Data excerpts
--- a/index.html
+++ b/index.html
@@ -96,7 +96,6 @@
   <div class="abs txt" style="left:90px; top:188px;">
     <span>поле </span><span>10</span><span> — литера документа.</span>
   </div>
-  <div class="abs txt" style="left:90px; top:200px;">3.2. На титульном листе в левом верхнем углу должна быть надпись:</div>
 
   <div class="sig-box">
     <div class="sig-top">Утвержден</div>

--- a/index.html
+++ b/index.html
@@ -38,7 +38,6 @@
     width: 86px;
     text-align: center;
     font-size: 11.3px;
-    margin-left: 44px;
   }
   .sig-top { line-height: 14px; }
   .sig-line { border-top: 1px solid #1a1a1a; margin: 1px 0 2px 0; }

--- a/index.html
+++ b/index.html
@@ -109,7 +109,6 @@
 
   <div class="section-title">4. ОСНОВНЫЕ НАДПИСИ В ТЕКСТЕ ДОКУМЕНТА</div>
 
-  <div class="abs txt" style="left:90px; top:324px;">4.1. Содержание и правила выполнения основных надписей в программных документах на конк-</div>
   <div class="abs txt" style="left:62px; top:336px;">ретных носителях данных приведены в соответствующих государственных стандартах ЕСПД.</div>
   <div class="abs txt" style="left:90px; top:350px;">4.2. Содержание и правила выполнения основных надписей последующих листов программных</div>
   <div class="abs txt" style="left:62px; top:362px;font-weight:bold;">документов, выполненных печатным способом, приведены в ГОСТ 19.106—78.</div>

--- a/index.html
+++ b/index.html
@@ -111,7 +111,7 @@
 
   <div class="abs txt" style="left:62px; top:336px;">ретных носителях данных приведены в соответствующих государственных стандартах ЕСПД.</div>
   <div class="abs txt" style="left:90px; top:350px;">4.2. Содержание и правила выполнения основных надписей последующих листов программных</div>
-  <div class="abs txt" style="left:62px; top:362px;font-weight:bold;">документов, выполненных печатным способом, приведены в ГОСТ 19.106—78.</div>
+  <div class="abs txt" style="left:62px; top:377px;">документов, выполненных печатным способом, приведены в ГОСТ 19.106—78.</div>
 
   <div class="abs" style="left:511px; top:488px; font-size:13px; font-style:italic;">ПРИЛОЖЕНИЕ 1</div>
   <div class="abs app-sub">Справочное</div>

§ **ABOUT THIS EXERCISE**
Set down, exactly as they stand above, the lines starting with the line with "-38,7 +38,6 @@" and going on through the line with "-109,7 +109,6 @@", and no others.

§ **EXERCISE RESULT**
@@ -38,7 +38,6 @@
     width: 86px;
     text-align: center;
     font-size: 11.3px;
-    margin-left: 44px;
   }
   .sig-top { line-height: 14px; }
   .sig-line { border-top: 1px solid #1a1a1a; margin: 1px 0 2px 0; }

--- a/index.html
+++ b/index.html
@@ -109,7 +109,6 @@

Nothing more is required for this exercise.